## EXTRACTED RECORDS
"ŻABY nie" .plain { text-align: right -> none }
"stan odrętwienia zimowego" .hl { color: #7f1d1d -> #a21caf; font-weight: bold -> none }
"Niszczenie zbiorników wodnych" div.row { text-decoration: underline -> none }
* * *
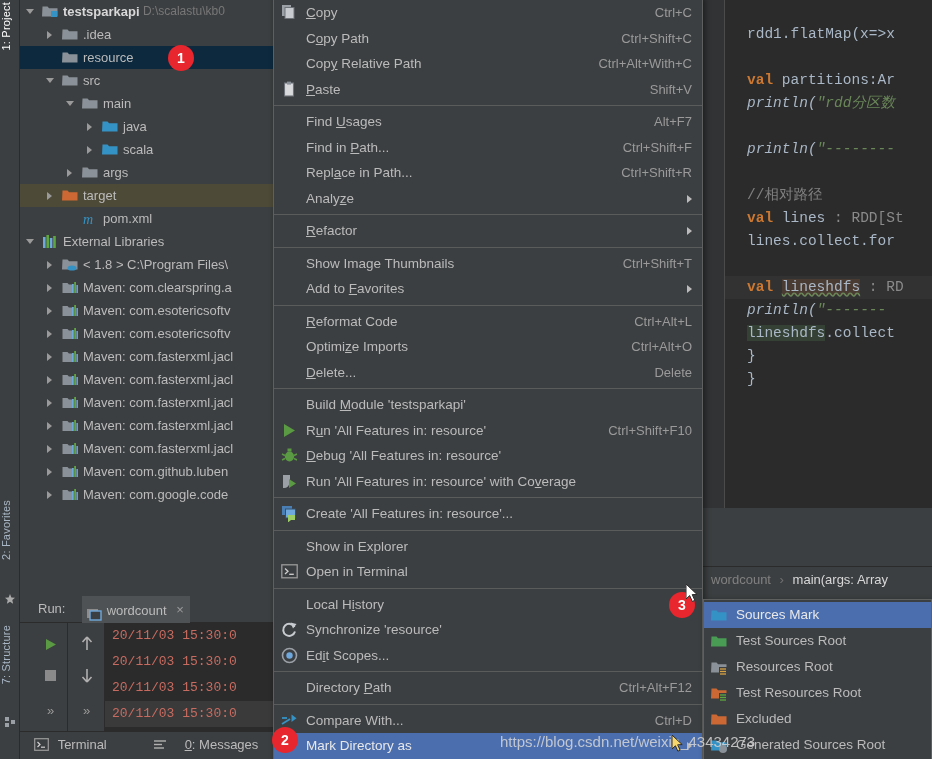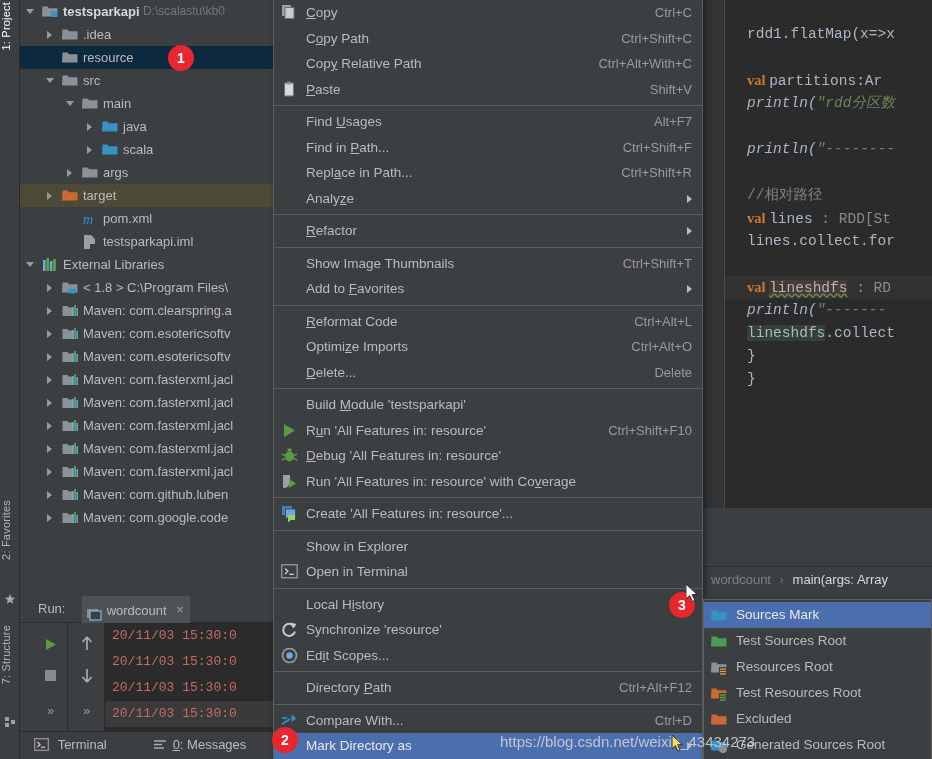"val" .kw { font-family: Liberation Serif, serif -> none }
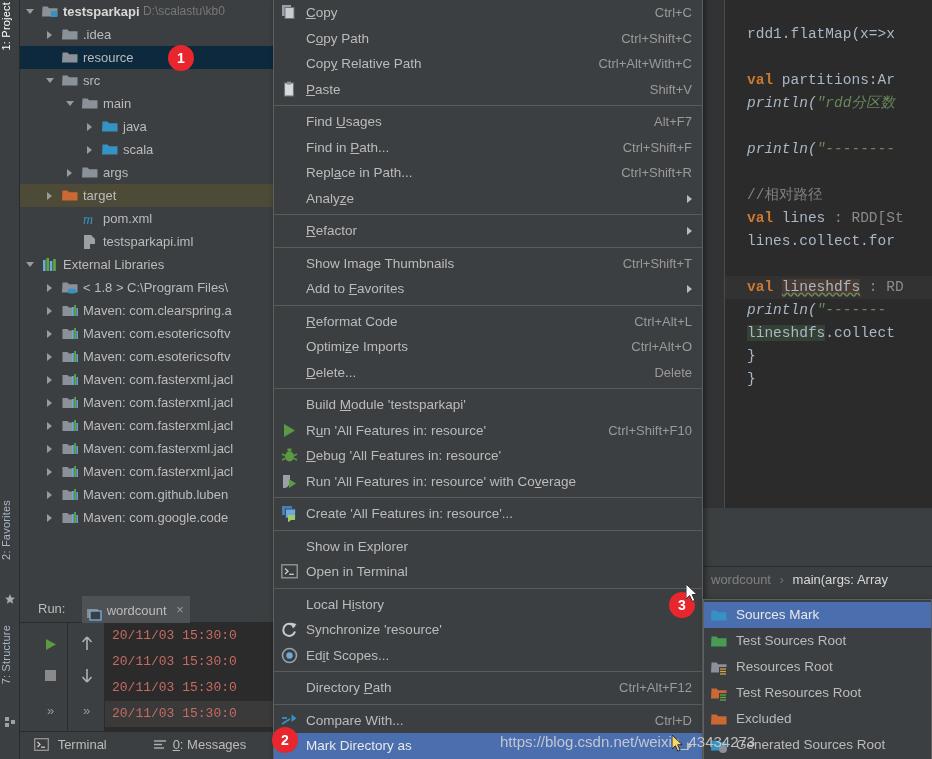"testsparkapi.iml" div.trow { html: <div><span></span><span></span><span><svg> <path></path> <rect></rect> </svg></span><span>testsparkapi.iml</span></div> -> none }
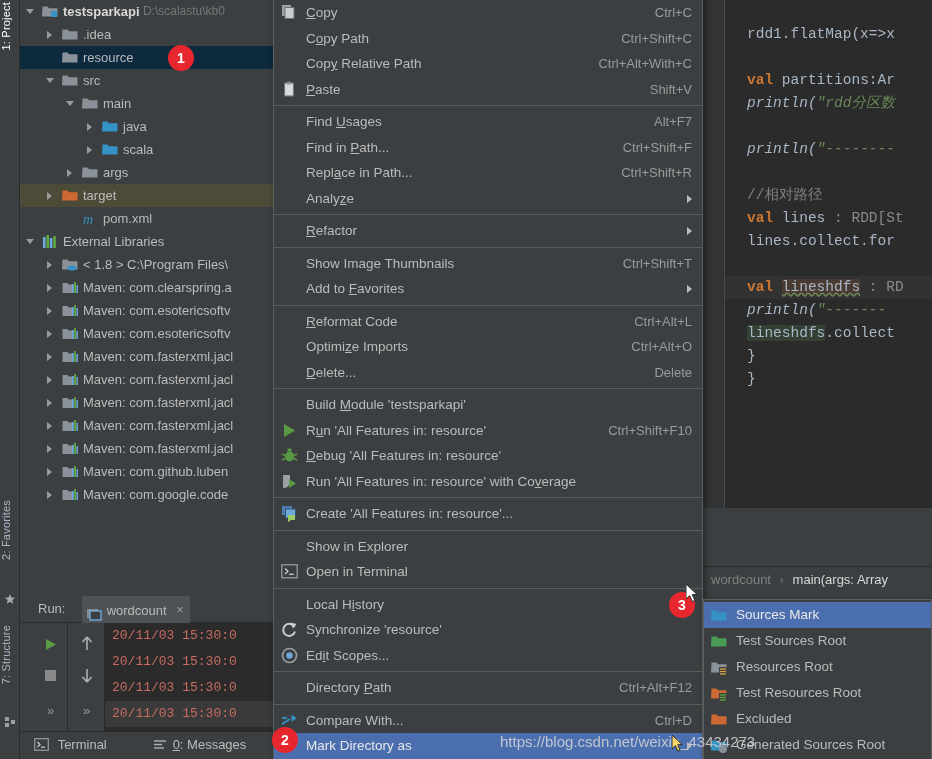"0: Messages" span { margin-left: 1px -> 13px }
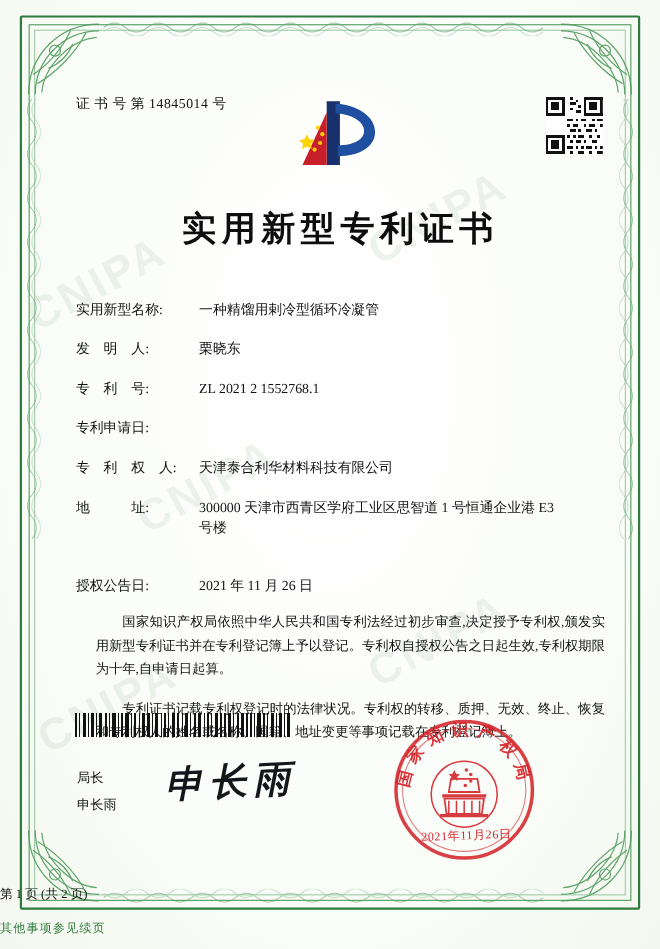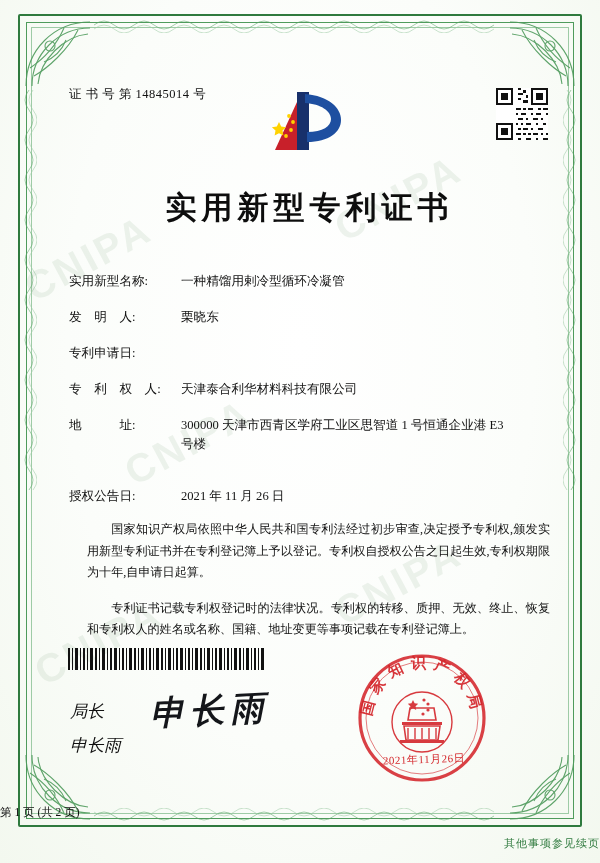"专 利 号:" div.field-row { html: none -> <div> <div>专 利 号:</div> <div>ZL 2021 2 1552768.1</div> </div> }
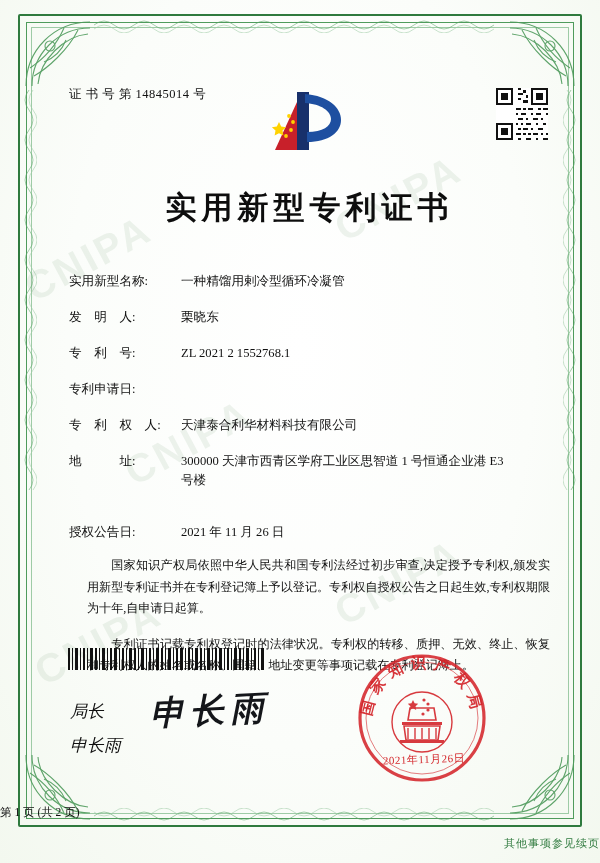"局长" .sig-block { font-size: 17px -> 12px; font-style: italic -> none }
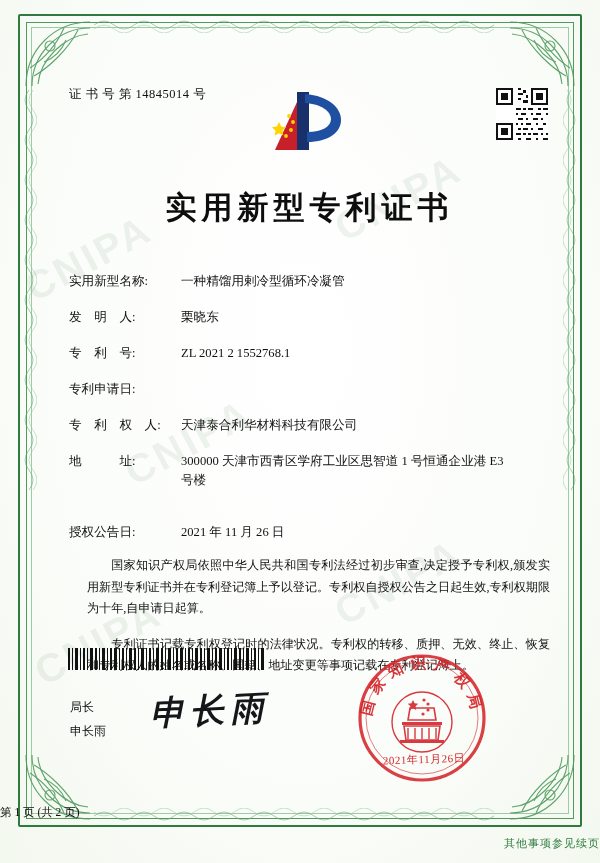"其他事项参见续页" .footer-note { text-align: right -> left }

## WORK INSTRUCTION
Copy only what lies between the line with "html: <div><span></span><span></span><span><svg> <path></path>" and the line with "right -> left", those two lines included, exactly as given above; pictures stay out.

## EXERCISE SOLUTION
"testsparkapi.iml" div.trow { html: <div><span></span><span></span><span><svg> <path></path> <rect></rect> </svg></span><span>testsparkapi.iml</span></div> -> none }
"0: Messages" span { margin-left: 1px -> 13px }
"专 利 号:" div.field-row { html: none -> <div> <div>专 利 号:</div> <div>ZL 2021 2 1552768.1</div> </div> }
"局长" .sig-block { font-size: 17px -> 12px; font-style: italic -> none }
"其他事项参见续页" .footer-note { text-align: right -> left }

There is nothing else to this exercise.